Lessons from Patience

For most of my life, horses have played little if any role, so my first experiences with my friend Vera’s 12-year-old gelding, Patience, were a bit intimidating. Patience, you see, was half-Percheron, and he was big. He’d also once been a wild mustang—something that raised thoughts of bucking broncos and undomesticated beasts with a penchant for kicking through walls.

Actually, he was quite gentle—a relief, since he weighed in at a lean 1,300 pounds. Vera acquired him through the federal government’s adopt-a-horse program, training him herself and choosing his name because, she declared, “that horse is going to teach me patience.” 

It was a lesson that came to include me one Fourth of July weekend when the three of us—Vera, Patience, and myself—attempted a 50-mile packing trip.

Like all really good camping disasters, it started out with a fine idea. Vera loves to hike, but isn’t so keen about carrying a backpack, especially since we’re both photographers and have been known to march off into the wilderness with multiple lenses, tripods, and camera bodies, plus enough film to keep Kodak in business for a month.

The plan was for Patience to carry the weight while we walked unencumbered.

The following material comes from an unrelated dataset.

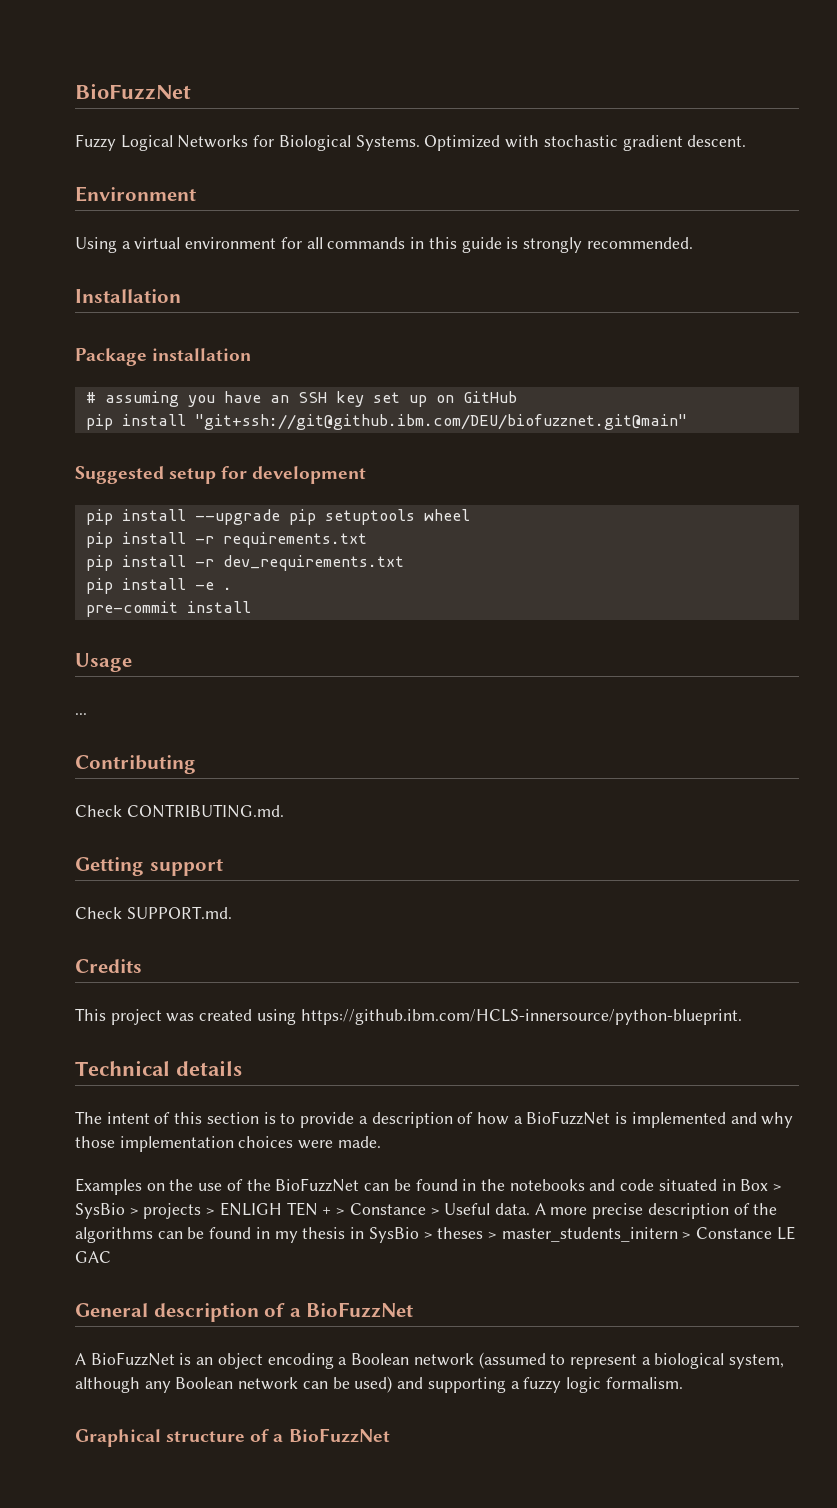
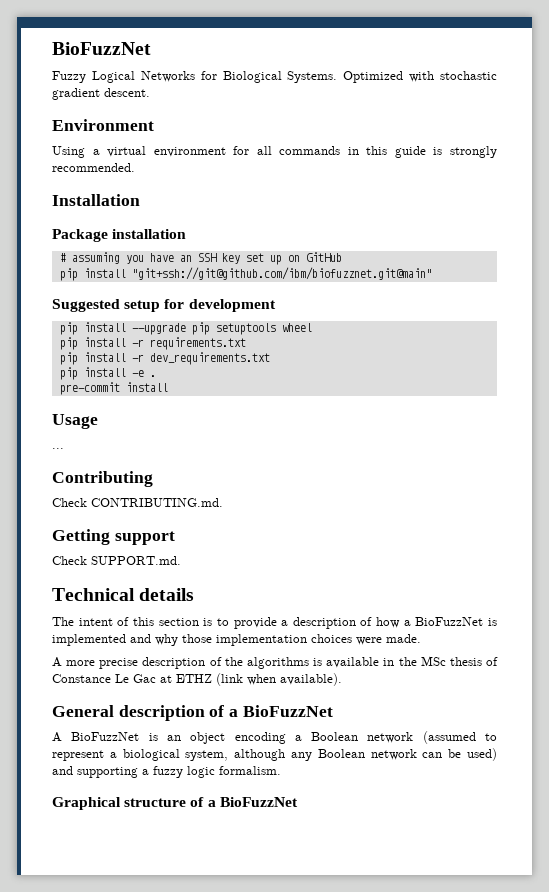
[194,414,687,430] "git+ssh://git@github.ibm.com/DEU/biofuzznet.git@main" -> [131,267,432,280] "git+ssh://git@github.com/ibm/biofuzznet.git@main"
[75,959,142,973] [75,1008,742,1025] // Credits // This project was created using https://github.ibm.com/HCLS-innersource/python-blueprint. -> (181, 560) none
[75,1178,783,1195] [75,1202,530,1219] Examples on the use of the BioFuzzNet can be found in the notebooks and code situated in Box > SysBio > projects > ENLIGH TEN + > Constance > Useful data. -> (421, 638) none
[157,1226,795,1243] [75,1251,111,1263] can be found in my thesis in SysBio > theses > master_students_initern > Constance LE GAC -> [313,656,498,668] [52,673,342,686] is available in the MSc thesis of Constance Le Gac at ETHZ (link when available).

At first, I had dreams of 20-mile days, but as the trip took shape, it settled into something more reasonable in Oregon’s Three Sisters Wilderness, a wonderland of lava flows and cinder cones beneath a trio of 10,000-foot volcanoes.

But rigging a packsaddle, I discovered, is more complex than loading a backpack. For starters, I never plan on trying to ram my backpack into anything, so I don’t have to be overly cautious about padding fragile equipment. A horse has no such scruples. We had to think about the fact that half ton of muscle might attempt to squeeze the panniers between trees that aren’t quite far enough apart.

Then, there was the issue of lashing it all down, using a knot called a “One-Person (Two is Better) Diamond Hitch,” based on a drawing that looked more like a bowl of spaghetti than anything I would intentionally do with a rope.

Our first attempt, done at Vera’s stable while various onlookers unhelpfully kibitzed, took an hour. The resulting shape was at best a diamond in the rough, and the whole process was an exercise in such conversations as: “We need to take up some slack,” “No, not that rope, the other one!” “Who’s ‘left’ side? Yours, mine, or his?” 

The horse lived up to his name. We didn’t.

Re-tying the One-Person (Two Is Better) Diamond Hitch at the trailhead was a repeat of the first experience, compounded by a fearsome cloud of mosquitoes that seemed immune to bug repellent, even when we practically drowned them in it. Their favorite landing spot was Patience’s belly, where he couldn’t reach them with his tail. They carpeted it so densely that like airplanes circling a major airport they had to wait their turns to find open landing spots. Patience was stoical. Vera and I did a little dance, and again yanked on the wrong pieces of rope.

Above treeline, mosquitoes were no problem but we began to run into snow. Vera and I could walk over the top of it, but Patience randomly plunged through. On one occasion, we watched with our hearts in our throats as he sank belly deep into a snowfield we knew was underlain by jagged, volcanic rocks.

We’d planned to camp by a creek where we hoped to find forage for Patience. But we ran out of daylight in a lava field, two miles shy of our goal.

We spent the night practically in the middle of the trail, surrounded by sharp, angular rocks, without a sprig of vegetation except a scattering of weather-beaten pines. It was cold and breezy, and the air was damp with the threat of rain. 

Vera and I could huddle out of the wind in the lee of a big rock. Patience couldn’t. Vera and I could light a stove and cook dinner. Patience had nothing to eat but a limited supply of grain. Vera and I could pitch a tent and stretch out in our sleeping bags in semi-comfort. Patience spent the night tethered in the middle of the trail.

Vera suffered on behalf of her horse. I suffered on behalf of Vera. Every time Patience moved, Vera woke up, wondering if anything was amiss. It was a long night.

The next morning, it was time to reassess. We decided there was no choice but to hike out and try again some other month, when the snow would be long gone.

“Well,” said Vera, a few hours later, as we drove out of the mountains in a pouring rain, “that was a learning experience.”

I thought of diamond hitches and horseshoes, mosquitoes and snowfields. Patience, I thought. Patience.